Il nazionalismo, e quindi il suo sottoprodotto, il razzismo, non sono che categorie ideologiche con le quali ogni borghesia tende ad influenzare le grandi masse per esercitare con più efficacia il suo dominio di classe sulla società, e in particolare sul proletariato. Attraverso il nazionalismo, e il gretto campanilismo tipico del provincialismo italiano, la borghesia alimenta la concorrenza fra proletari allo scopo di sfruttarli più intensamente per ricavare dal loro lavoro più profitto possibile.

Ecco perché i proletari italiani non hanno alcun interesse a condividere le posizioni espresse dalla propria borghesia; perché la condizione di proletari non cambia, anzi, con la crisi, peggiora. E più aumenta la concorrenza fra proletari italiani e proletari immigrati, più ci perdono i proletari in generale che si vedono abbassare il livello generale dei salari ed aumentare l’incertezza di vita e di lavoro.

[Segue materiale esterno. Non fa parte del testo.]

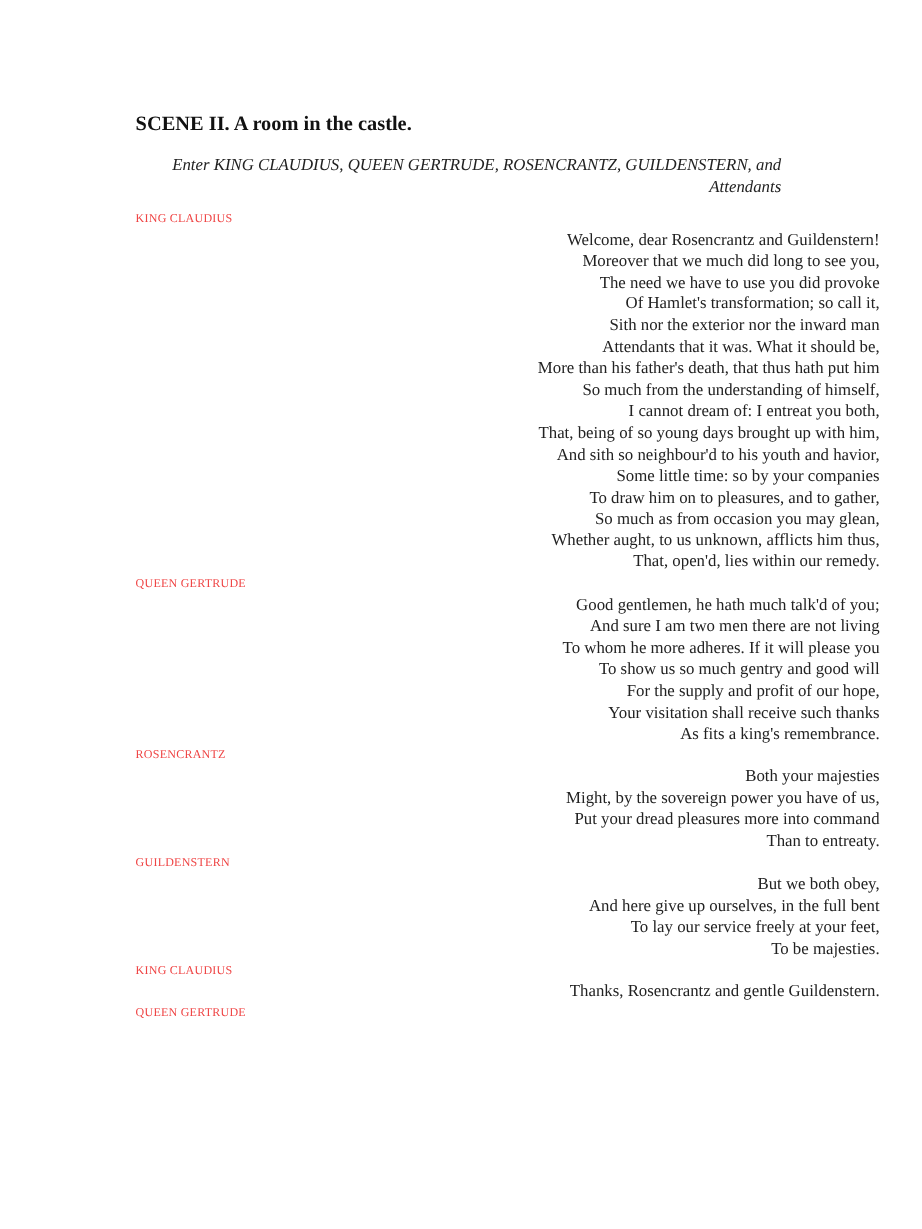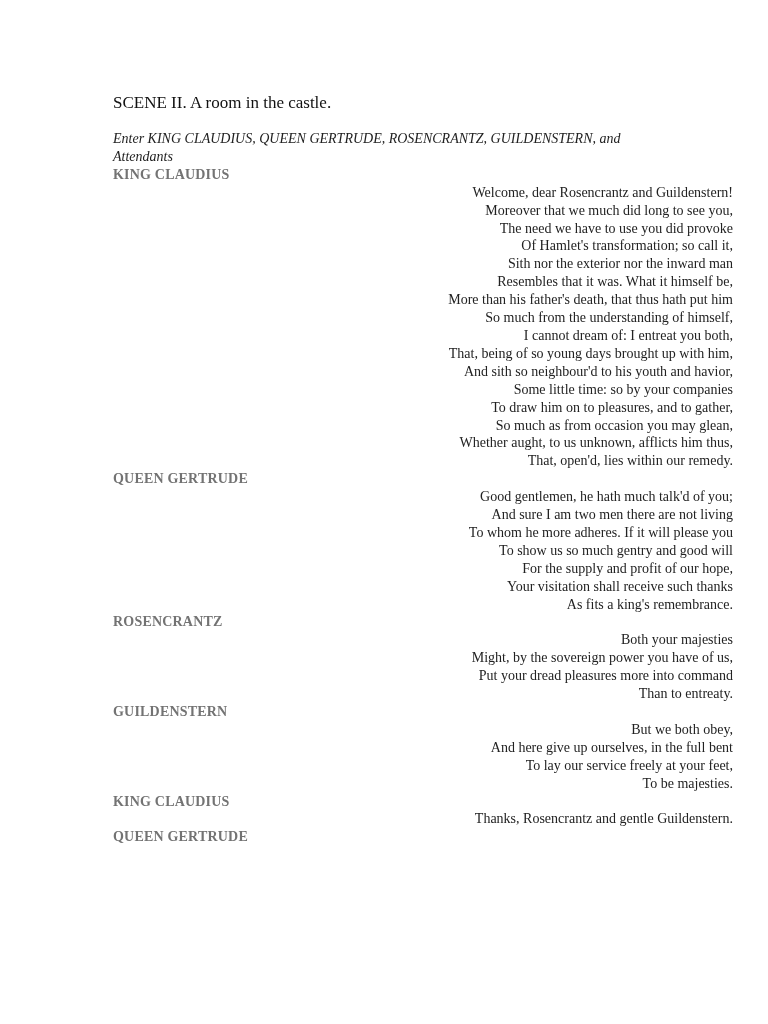"SCENE II. A room in" .scene-title { font-weight: normal -> bold }
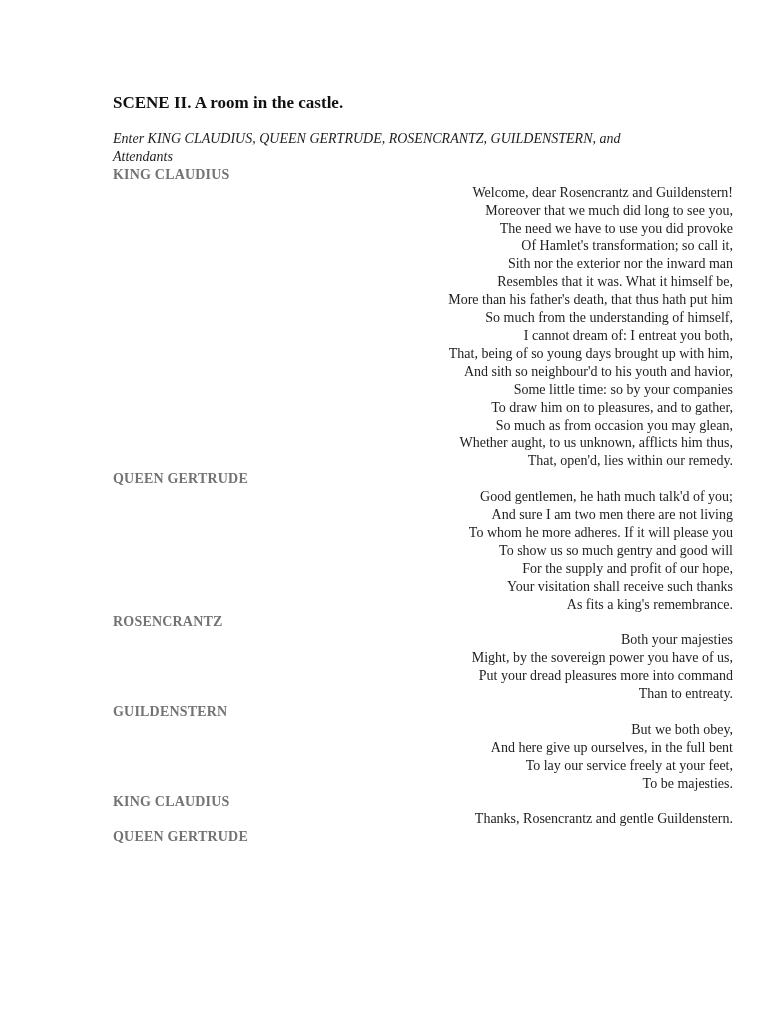"Enter KING CLAUDIUS, QUEEN GERTRUDE," .stage-direction { margin: 0 -> 8px; text-align: none -> right }
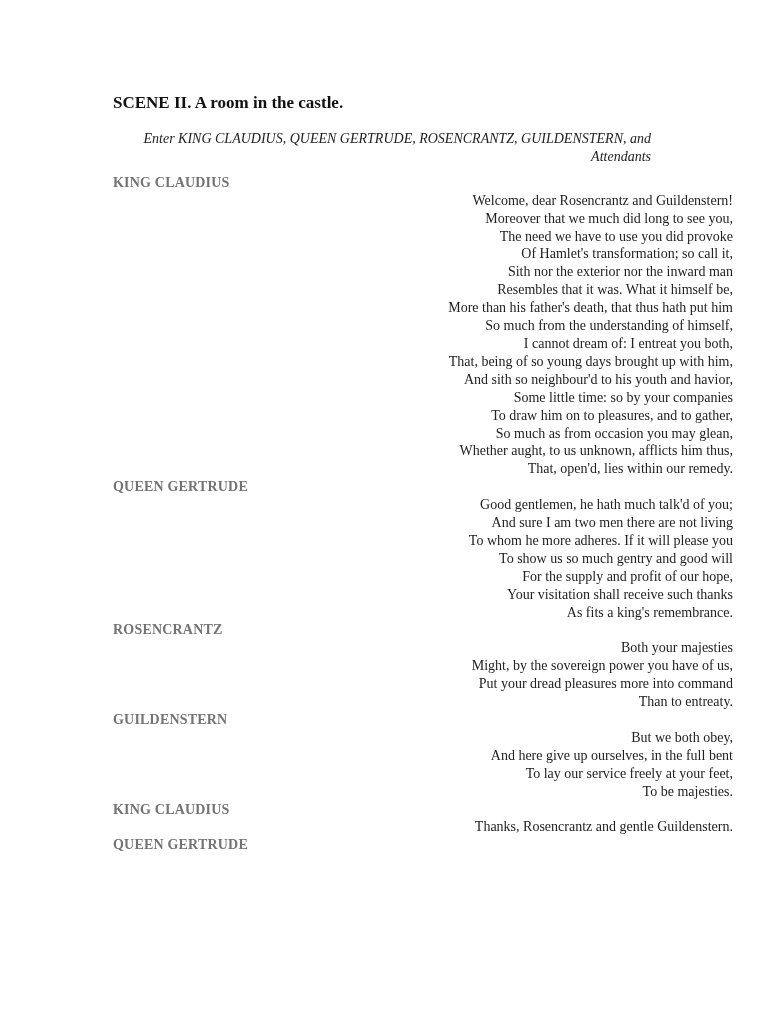"KING CLAUDIUS" .speaker { color: #737373 -> #ef4444; font-size: 14px -> 10px; font-weight: bold -> normal }
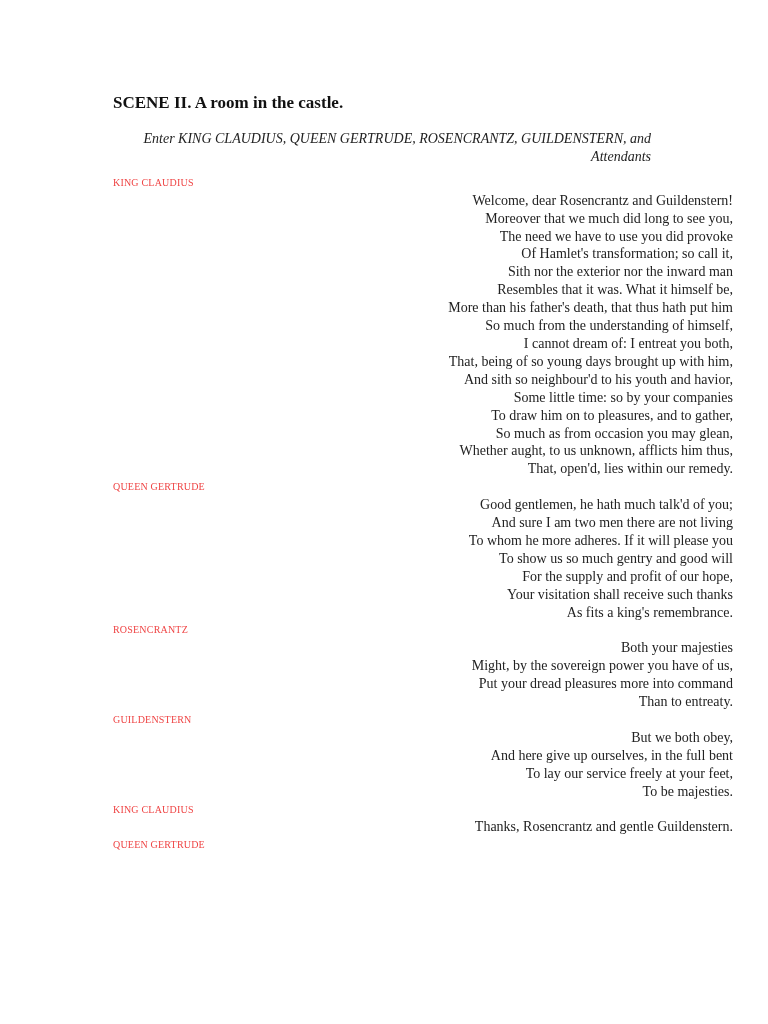"Resembles that it was. What" div.line { text: Resembles that it was. What it himself -> Attendants that it was. What it should }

L’interesse proletario sta tutto nel combattere in ogni luogo e in ogni momento la concorrenza che i borghesi frappongono tra proletari; l’interesse proletario è quello di opporsi con forza al peggioramento inevitabile delle sue condizioni di vita e di lavoro e perciò è quello di tendere ad unificare la lotta di sopravvivenza che ogni strato operaio è spinto a fare.

 

Proletari!

I borghesi hanno una patria, una nazione, da difendere perché con la patria e la nazione essi difendono i confini dei loro specifici privilegi, della loro proprietà privata, essi difendono i loro capitali e le condizioni sociali di sfruttamento del lavoro salariato. I proletari, proprio perché non hanno privilegi in questa società borghese, proprio perché questa società li obbliga, da quando nascono, ad una vita di sofferenza, di fatica, di sfruttamento e di miseria, non hanno nulla da difendere ma tutto da combattere: i proletari per emanciparsi da questo regime di violenza, di sfruttamento, di morte non hanno che da spezzare le catene che li tengono imprigionati alla condizione di proletari.

I proletari non hanno alleati in questa società, se non i proletari di tutti gli altri paesi. Ecco perché non hanno patria, ecco perché per un proletario di un paese il proletario di un altro paese non è uno straniero ma un fratello di classe!

 

- La lotta di classe proletaria non ha confini!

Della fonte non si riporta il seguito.